C. Meditate on the quote from C. S. Lewis and explain why you think it is true or untrue.
A. What gifts or possessions that God has given you do you tend to trust in instead of Him?
B. How could you walk in repentance and faith concerning this?
Lewis also calls pride the chief sin, for it leads to others. Let’s see how this happened with the Chaldeans.
4. In Habakkuk 2:5b, what sin has pride led to? Why do you think this happens?
5. Describe the first WOE in Habakkuk 2:6-8.
6. Describe the second WOE in Habakkuk 2:9-11.
7. Describe the third WOE in Habakkuk 2:12-13.
AND THEN HERE, JUST AS IN THE BOOK OF JOB, IN THE MIDST OF THE STORM, A RAINBOW OF HOPE, A HOPE THAT GOD GIVES THOSE WHO ARE EXPERIENCING SUFFERING. A DAY IS COMING WHEN THOSE WHO ARE IN HIM WILL LIVE IN THE PROMISED LAND, WHERE WE WILL SEE OUR REDEEMER FACE TO FACE, AND EXPERIENCE GOD’S GLORY EVERYWHERE.
What I love about this verse is that it will happen here on earth, not in some ethereal place. God will create a new heaven and a new earth that will be more beautiful than we can even imagine.
In D. A. Carson’s commentary on “New Testament use of the Old Testament” he finds a parallel to the above passage in Romans 1, when God’s wrath “will be revealed from heaven against all ungodliness and unrighteousness of men, who by their unrightousness suppress the truth.” (Romans 1:18)
“Destruction must come in order for salvation to arrive.
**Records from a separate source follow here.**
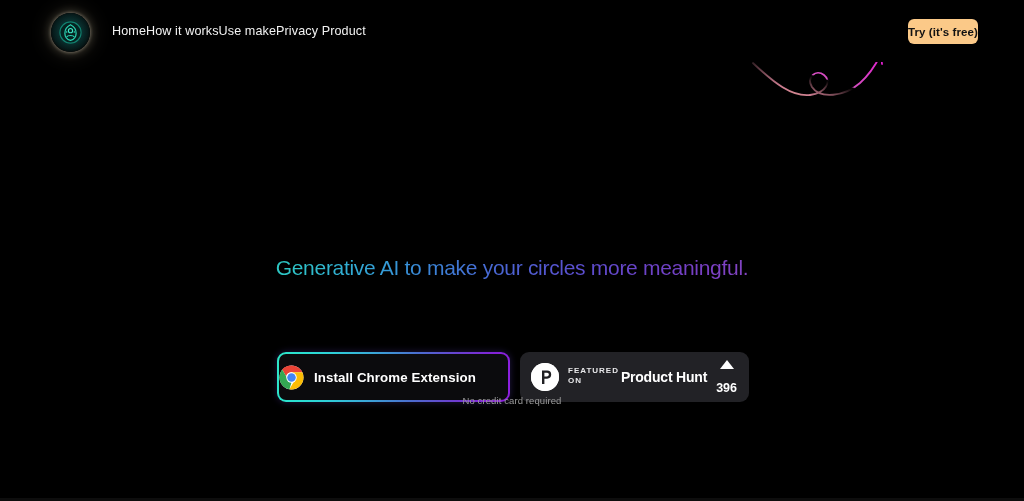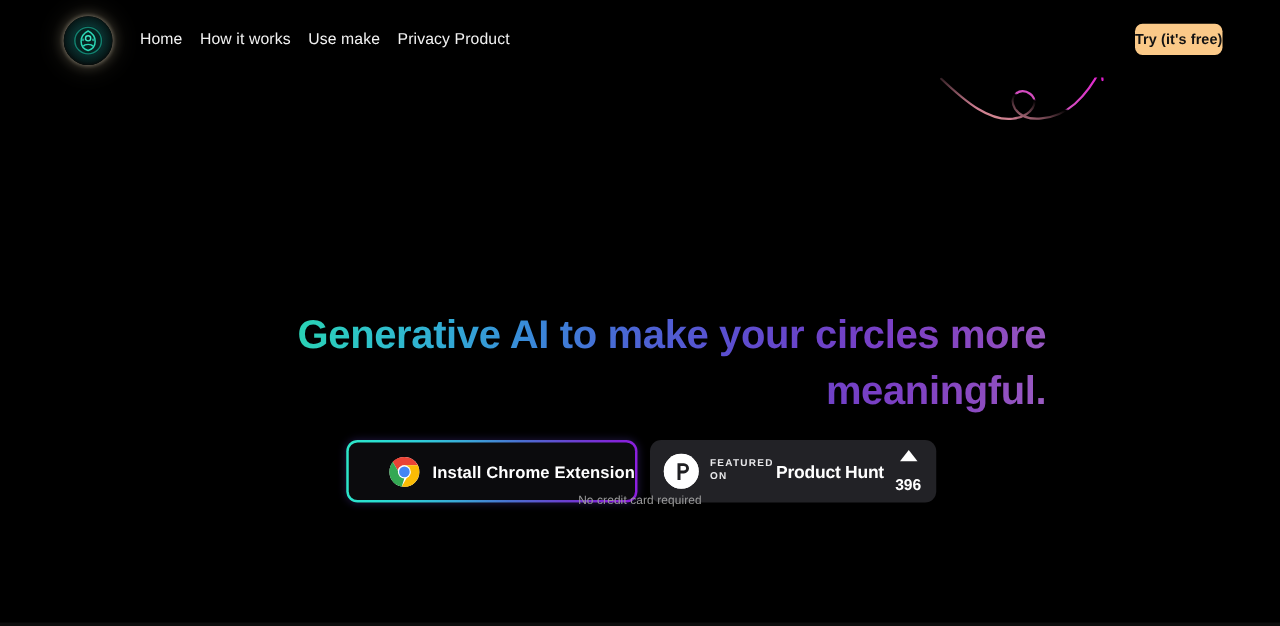"Home" #primary-nav { gap: 14px -> none }
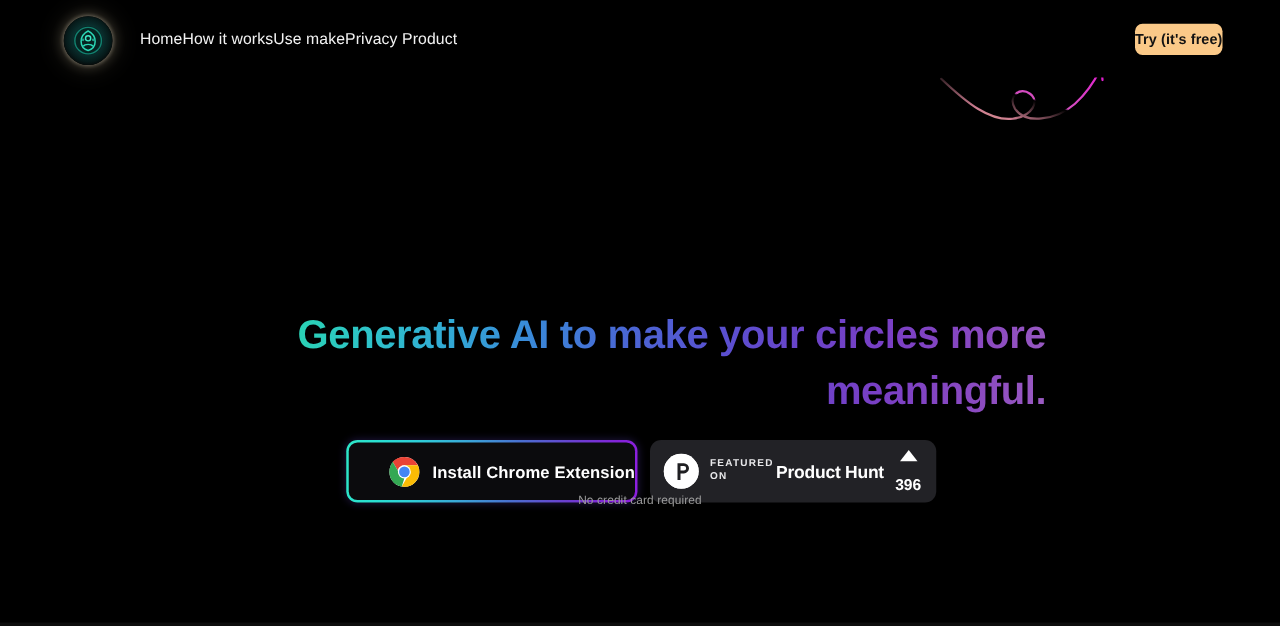"Generative AI to make your" #hero-subtitle { font-size: 32px -> 21px; font-weight: bold -> normal; text-align: right -> center }
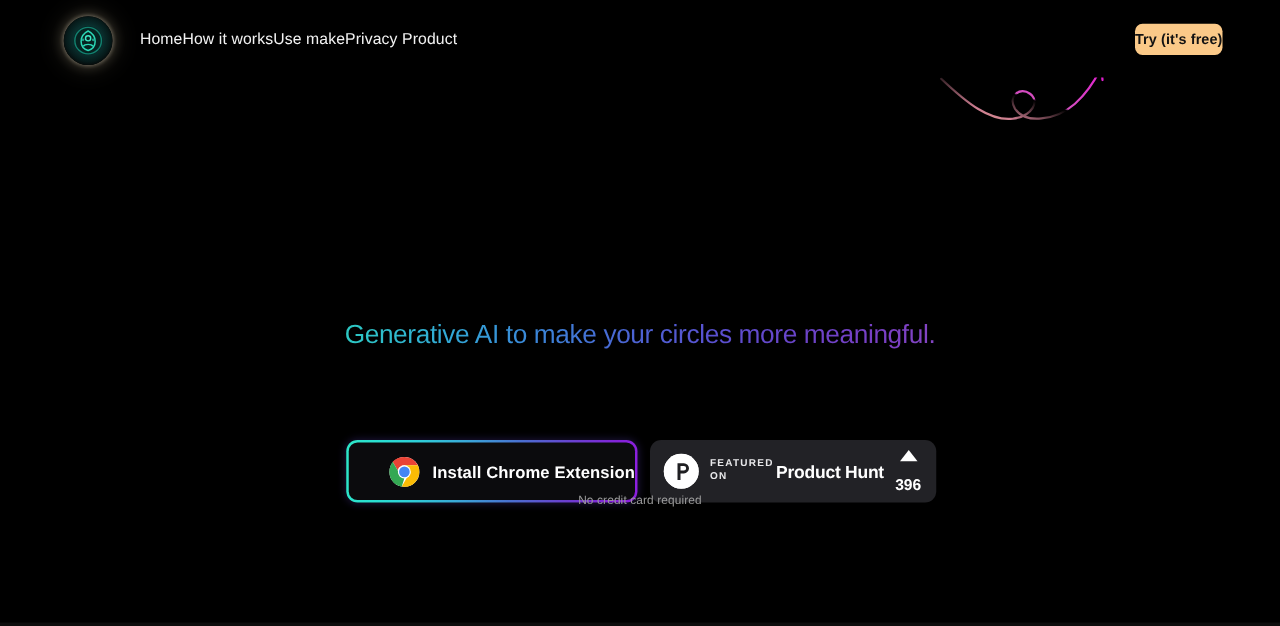"Install Chrome Extension" #install-extension-inner { justify-content: flex-end -> flex-start }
God’s wrath sweeps away his enemies, in this way working salvation. As a result, the earth will be filled with the knowledge of Yahweh, as the waters cover the earth.”
8. Challenge Question: Compare Romans 1:17-18 with Habakkuk 2:11-14 and see if you can find, in each:
A. The way the righteous are to live
B. The wrath of God against the unrighteous
Last week Susan and Jill initiated a good discussion about struggling with the idea of finding comfort in the fact that God will judge. Both have hearts of compassion and found this challenging. It is hard to think of God sweeping away the unrighteous. We’re going to have a whole week on this next week, but for now:
9. What thoughts do you have?
10. What is your take-a-way and why?